#### Data for this task ####
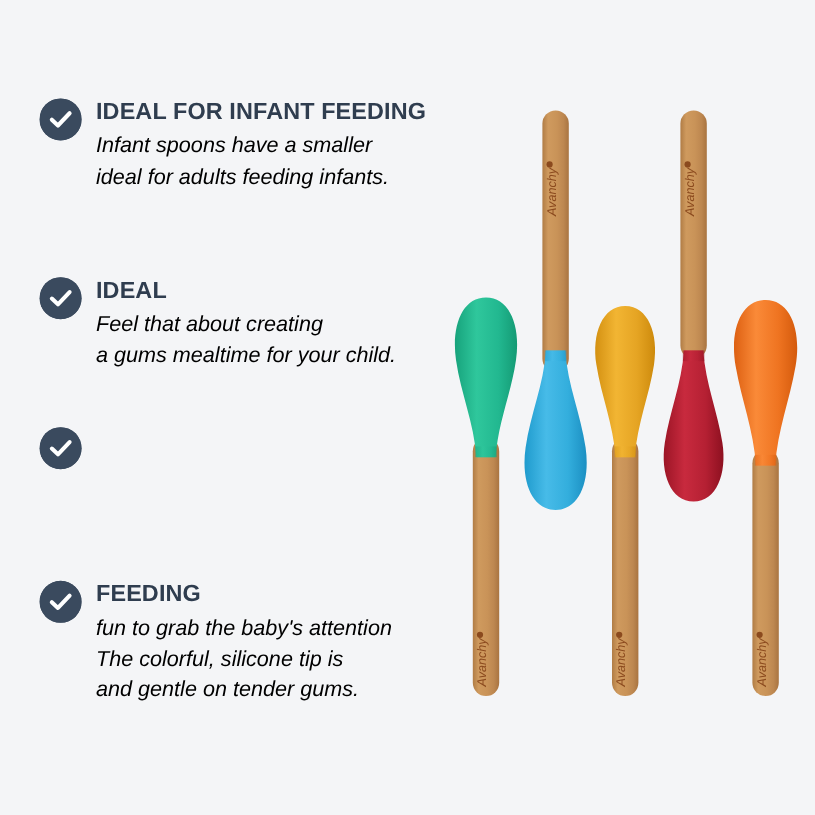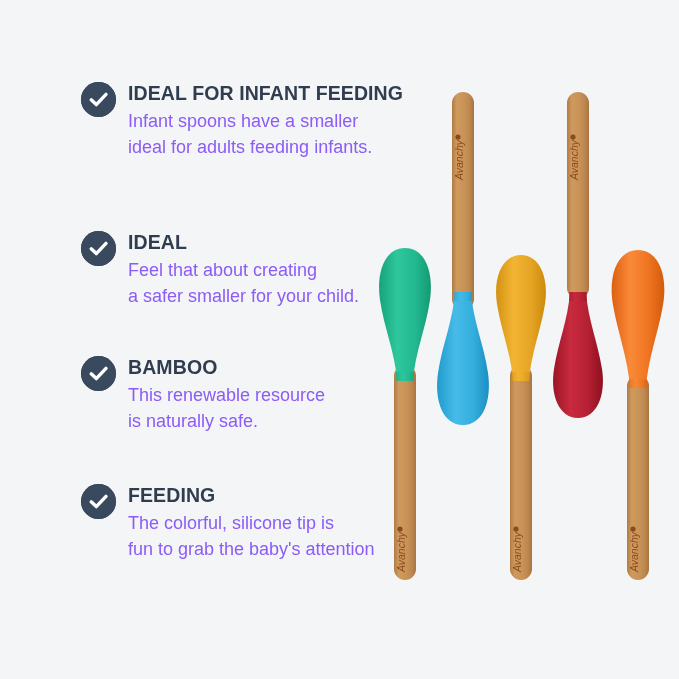"IDEAL FOR INFANT FEEDING" #features { margin-left: 48px -> none }
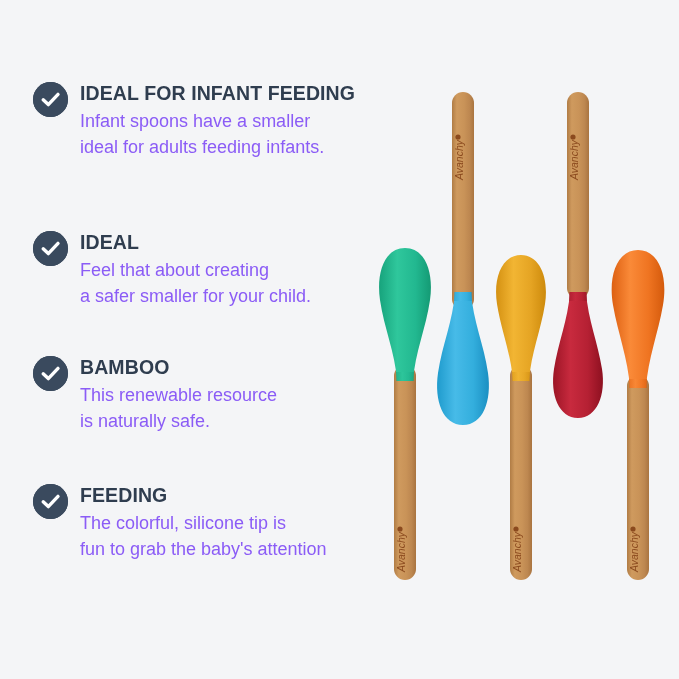"Infant spoons have a smaller" .feature-line { color: #8b5cf6 -> #000000; font-style: none -> italic }
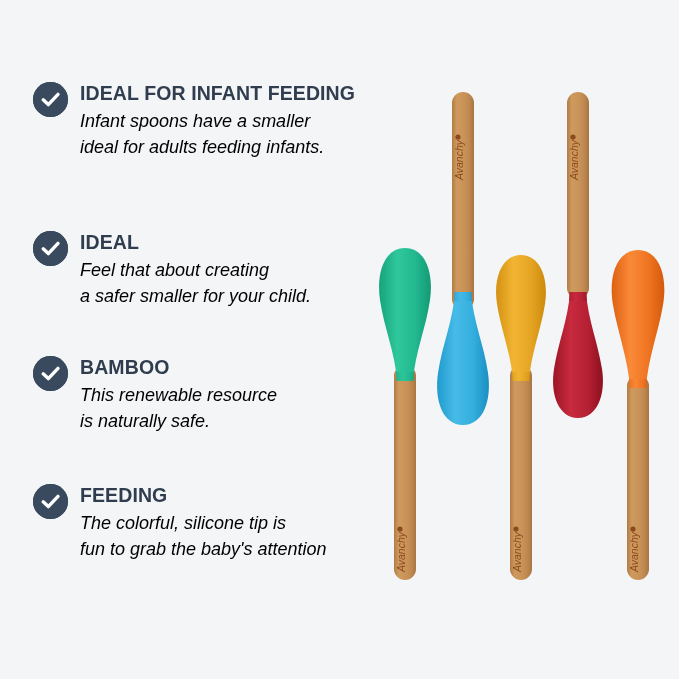"a safer smaller for your" div.feature-line { text: safer smaller -> gums mealtime }
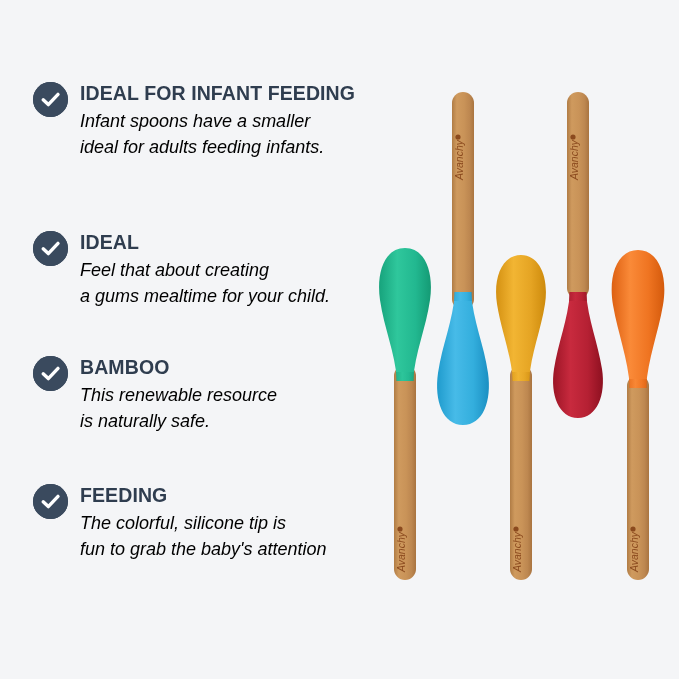"BAMBOO" div.feature-body { html: <div> <div>BAMBOO</div> <div> <div>This renewable resource</div> <div>is naturally safe.</div> </div> </div> -> none }
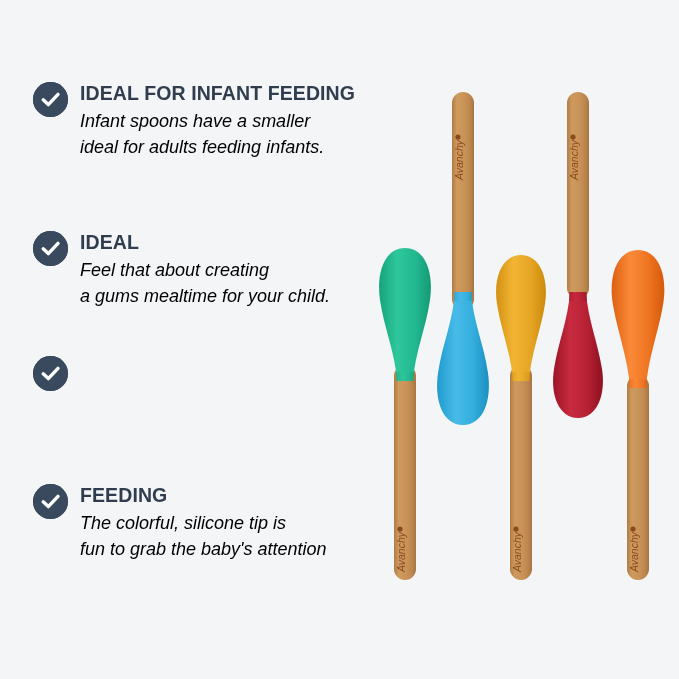"The colorful, silicone tip is" div.feature-line { order: before "fun to grab the baby's" -> after "fun to grab the baby's" }
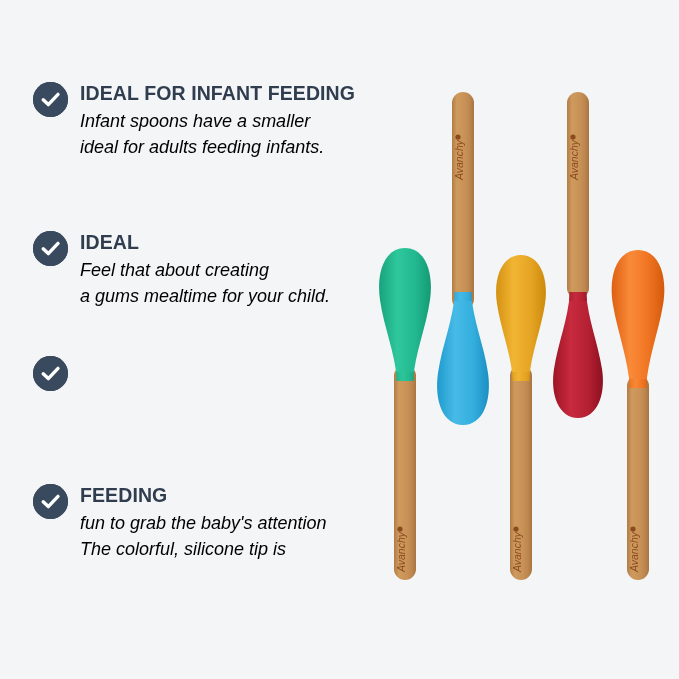"and gentle on tender gums." div.feature-line { html: none -> <div>and gentle on tender gums.</div> }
####
### Exercise description
Leaving out the pictures, output each line above exactly as it is.

### Response to this exercise
"IDEAL FOR INFANT FEEDING" #features { margin-left: 48px -> none }
"Infant spoons have a smaller" .feature-line { color: #8b5cf6 -> #000000; font-style: none -> italic }
"a safer smaller for your" div.feature-line { text: safer smaller -> gums mealtime }
"BAMBOO" div.feature-body { html: <div> <div>BAMBOO</div> <div> <div>This renewable resource</div> <div>is naturally safe.</div> </div> </div> -> none }
"The colorful, silicone tip is" div.feature-line { order: before "fun to grab the baby's" -> after "fun to grab the baby's" }
"and gentle on tender gums." div.feature-line { html: none -> <div>and gentle on tender gums.</div> }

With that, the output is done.